La penna dello scrittore pakistano naturalizzato britannico si destreggia quindi fra un regime del terrore soffocante e rapporti personali basati su una fiducia più sacra di qualsiasi credo, accompagnando chi legge in un panorama inquietante e nostalgico al tempo stesso, nel quale c’è spazio tanto per l’esaltazione dei rapporti privati quanto per l’incoraggiamento alla resistenza pubblica.
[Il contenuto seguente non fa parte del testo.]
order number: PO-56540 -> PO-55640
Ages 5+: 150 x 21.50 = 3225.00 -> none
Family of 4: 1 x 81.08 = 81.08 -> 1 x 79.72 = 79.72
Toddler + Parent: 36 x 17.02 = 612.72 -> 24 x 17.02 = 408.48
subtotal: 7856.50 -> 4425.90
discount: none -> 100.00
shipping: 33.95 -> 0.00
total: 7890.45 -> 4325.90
L’ambientazione apparentemente finzionale si svela quindi in tutta la sua brutale veridicità, aprendo il varco a una denuncia sociale e intergenerazionale spietata. A essa si oppone di continuo un linguaggio delicato, evocativo, che non può fare a meno di registrare la presenza del male, ma che sembra sempre intento a esorcizzarlo attraverso la riflessione, la bontà dei piccoli gesti quotidiani e i grandi atti di coraggio dei protagonisti. L’unico modo per contrastare la brutalità dell’intolleranza e dell’odio che serpeggia di finestra in finestra tra i vicini dello stesso quartiere, d’altronde, consiste nell’ascolto reciproco e nell’osservazione del diverso: è solo guardandosi attorno senza pregiudizi che si riesce a sfatare il mito dei cristiani dal sangue nero e a comprendere che un cordone ombelicale unisce indissolubilmente culture all’apparenza distanti fra loro.
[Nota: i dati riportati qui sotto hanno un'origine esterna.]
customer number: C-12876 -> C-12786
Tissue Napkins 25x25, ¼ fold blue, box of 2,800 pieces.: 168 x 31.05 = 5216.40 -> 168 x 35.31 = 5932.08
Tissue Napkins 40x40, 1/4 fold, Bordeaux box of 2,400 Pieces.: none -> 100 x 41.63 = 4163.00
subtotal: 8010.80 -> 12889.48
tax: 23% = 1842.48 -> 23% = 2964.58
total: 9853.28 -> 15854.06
«Si intitolava "Affinché si conoscano a vicenda", parole ispirate da un versetto del Corano», scrive non a caso Nadeem Aslam, in riferimento a un volume che, nell’intreccio dell’opera, sarebbe stato creato con l’intento di evidenziare i legami tra civiltà differenti fra loro, un po’ come accade ne Il libro dell’acqua e altri specchi medesimo. Leggere di carceri disumane e di cieche ingiustizie è, dopotutto, l’occasione per prendere le distanze da una dimensione corrotta e vigliacca del potere, che sulle differenze costruisce distorsioni e paure, ma che non è in grado di sradicare la dolcezza contagiosa di chi rammenta le tradizioni del Pakistan e la sua predisposizione all’accoglienza.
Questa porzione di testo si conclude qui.